A part of me — the bad part — wanted to see Trumpcare pass the House.
If that plan had gotten both House and Senate approval and became law, the people who would have been hurt the most would have been Trump supporters, many of whom are of the age needing healthcare.
In politics, I often like how karma works.
But in the bigger picture, the failure of Trumpcare last week was probably a good thing. It would have created more havoc than it would have solved. Older people like me, 50-64-years-old, would have seen their health insurance premiums soar. Insurance companies would have created cheap, but worthless, policies that preyed on the gullibility of buyers. Consumers would have been the loser.
There are dozens of different views and opinions on how to fix the health insurance marketplace. Obamacare didn’t fix it. Trumpcare wouldn’t have, either.
The real problem was that nobody involved really gave a damn about the American people. It was all about politics.
Republicans hated Obama-care simply because it had Obama’s name attached to it. They spent seven years ripping it, along with their lapdogs on FOX and talk radio.
Democrats loved it simply because it had Obama’s name attached to it. They knew it had problems, but didn’t try to fix them.
Under Trump, there was no real policy discussion, no understanding of how it all works. The “repeal” movement was nothing more than a political stab at Obama. There was no “replace.”
Trump ran on the idea that he could create a “beautiful” insurance system that would cover everyone and be cheaper.
That was a fallacy, empty political talk. Nobody should have believed it. Trump is no policy wonk and certainly didn’t have any idea about how health insurance works.
The best thing would have been for both sides to have focused on fixing the problems in Obamacare. Instead, we got political mush from both Democrats and Republicans.
Nothing got done. Trump failed. Republicans failed. Democrats failed.
And we, the American healthcare consumer, lost.
Rep. Tommy Benton’s (R-Jefferson) move last week to wade back into refighting the Civil War caught me off guard. Although Benton has long carried the flag for memorializing the Confederacy, I didn’t expect him to take another shot this year in his quixotic quest.
Benton introduced a bill last week that would re-designate the fourth Monday of April as Confederate Memorial Day. That designation was dropped by Gov. Nathan Deal a couple years ago during the uproar following the racial murders in Charleston, SC.
I love Civil War history. I’ve been to dozens of battlegrounds and have a number of ancestors who fought in that conflict on both sides. To understand Southern history, you have to understand the role that war played here.
But I’m tired of this ongoing political conflict where we refight that war over and over and over. It was a horrible, terrible war.

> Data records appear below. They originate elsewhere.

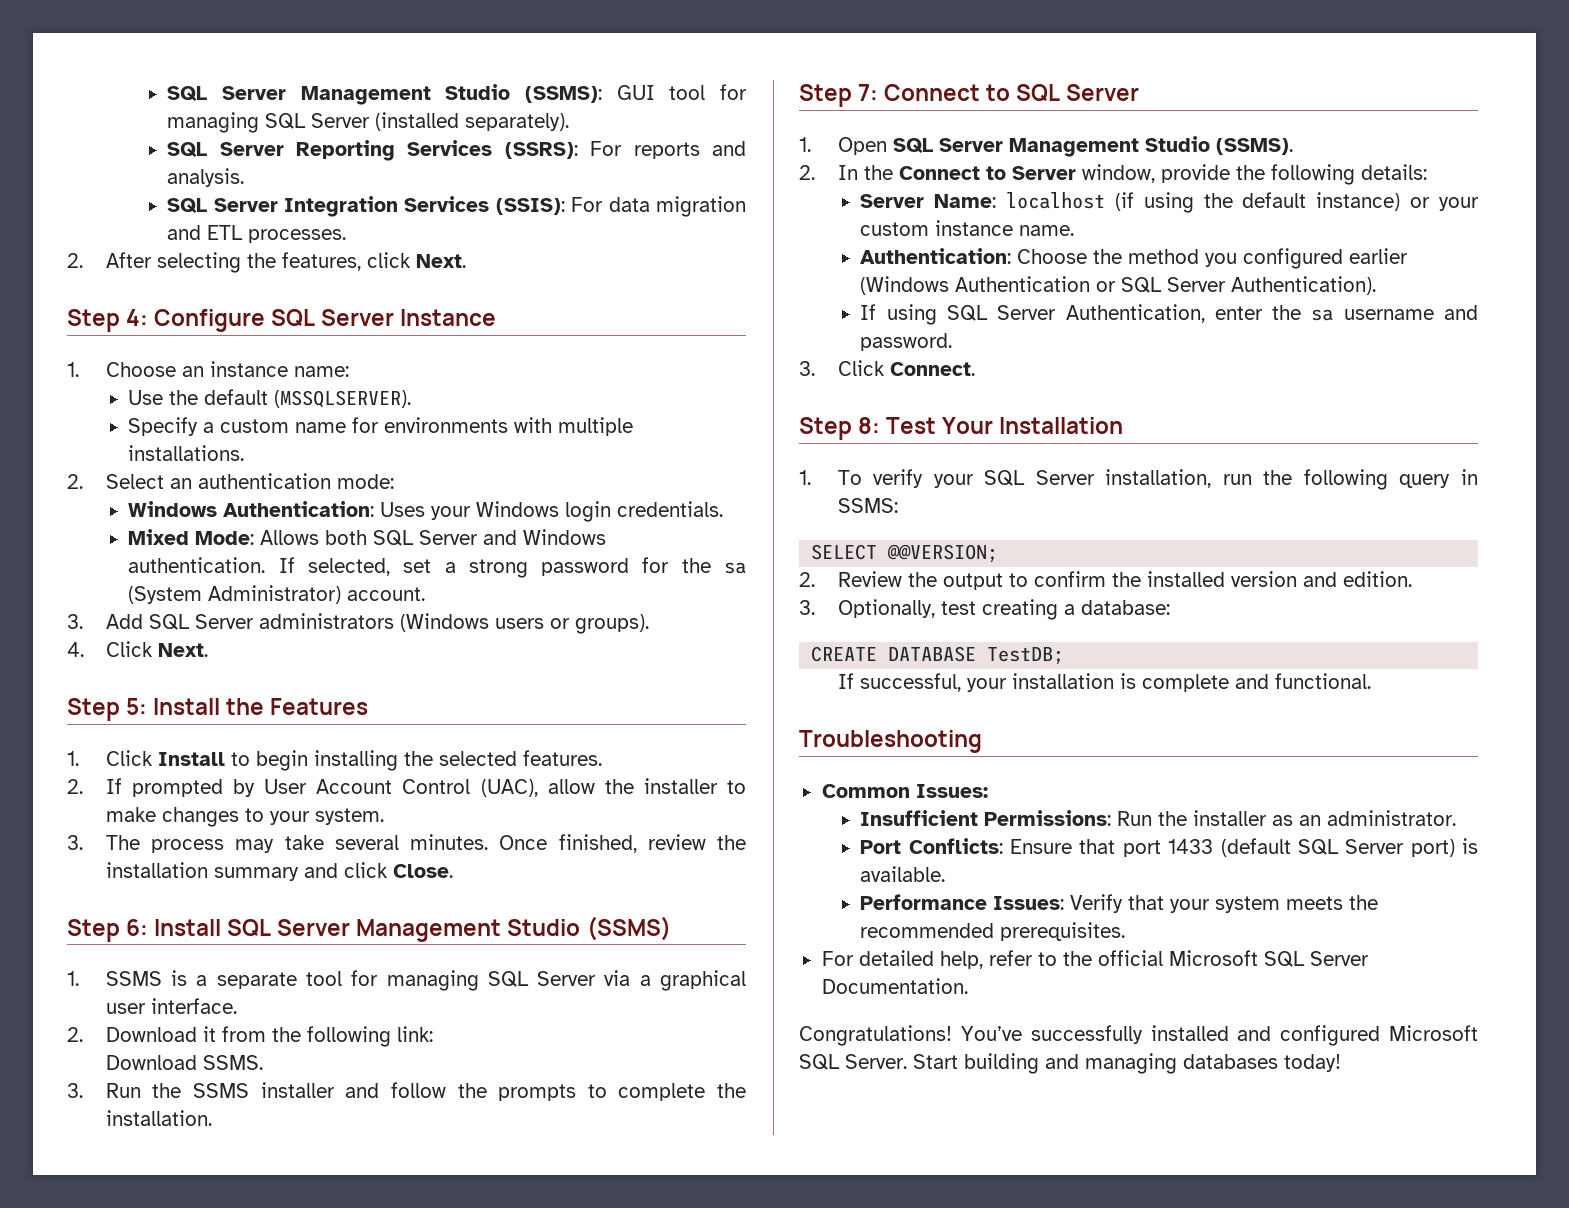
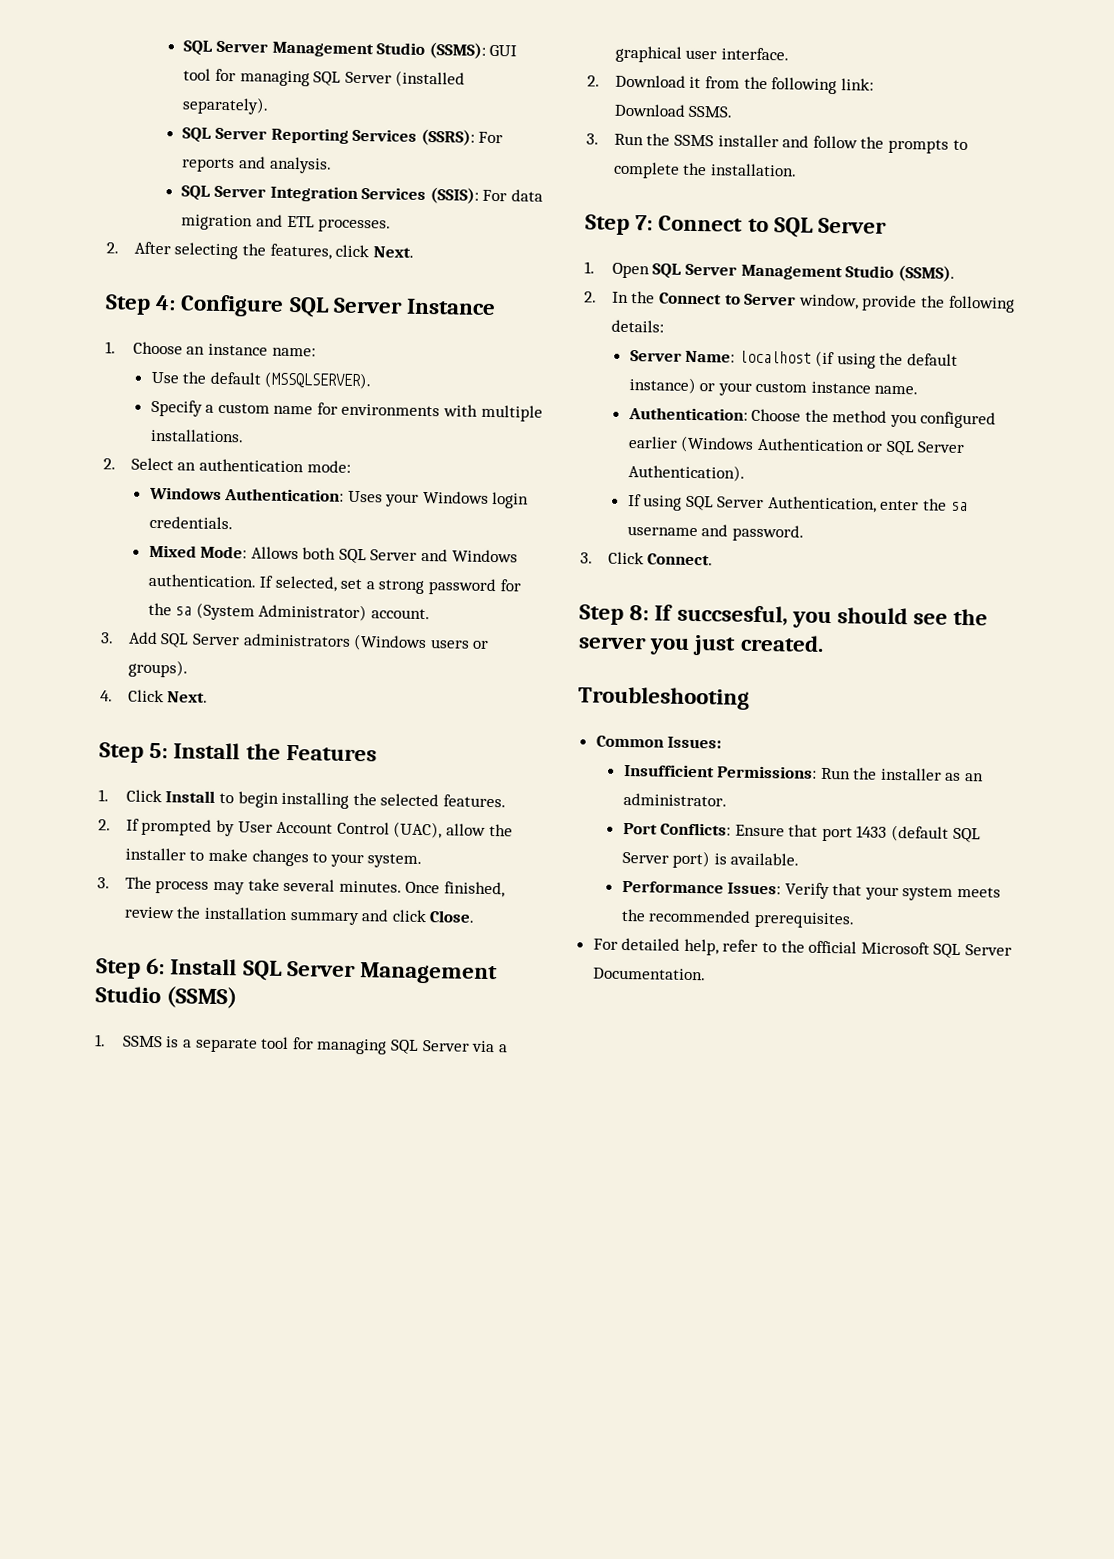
- Step 8: Test Your Installation
- 1. To verify your SQL Server installation, run the following query in SSMS:
- SELECT @@VERSION;
- 2. Review the output to confirm the installed version and edition.
- 3. Optionally, test creating a database:
- CREATE DATABASE TestDB;
- If successful, your installation is complete and functional.
+ Step 8: If succsesful, you should see the server you just created.
- Congratulations! You’ve successfully installed and configured Microsoft SQL Server. Start building and managing databases today!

There was nothing romantic about it.
It came from a perverse sense of regionalism. It came from a perverse economic system of human bondage.
No matter how much we might want it to have been a great “Lost Cause,” it was a stupid war where Americans killed fellow Americans in awful numbers.
And we — The South — lost. Slavery was abolished. The Southern economy was crushed and we remained an isolated backwater for 100 years after the war ended. Only in my lifetime has the South begun to recover and to move into the mainstream of American economic life.
I don’t judge my ancestors who fought in that war. They did what they did, good and bad. Some lived to talk about it. Others died.
Does having a special day to memorialize them matter now? Why not just have a national Civil War Memorial Day that honors all those who died in that war on both sides?
Benton and many others think it does matter and fear efforts to destroy monuments that honor the memory of Confederate soldiers.
They have a point. There are those who would like to scrub every icon of the Confederacy.
But I’m not sure this is a fight we need to be having in 2017. Our state and nation have a lot of other problems we need to be talking about. Benton and his fellow legislators should focus on those.
This kind of effort is really just a side show and only detracts from today’s pressing issues.
And no matter how many times we refight the Civil War, the outcome will always be the same. No amount of memorializing, or recasting of the past will change that.
It’s time to put our efforts into building for the future rather than fighting — over and over and over — about a past we can’t change.
I’m tired of our elected hypocrites in government.
I’m all for trying to fix health insurance and healthcare in the nation, but whatever is done should also apply to the members of Congress and the entire federal government. I’m sick of how both Republicans and Democrats pretend to know what’s best for Americans while they continue to get the kind of first-class health insurance benefits they want to deny the rest of us.
And I’m all for allowing guns on college campuses with Georgia’s “campus carry” legislation, but only if state legislators also allow guns into the State Capitol where they meet. Currently, our state legislators shout and wave their banner for more “gun rights” while standing behind the metal detectors under the Gold Dome.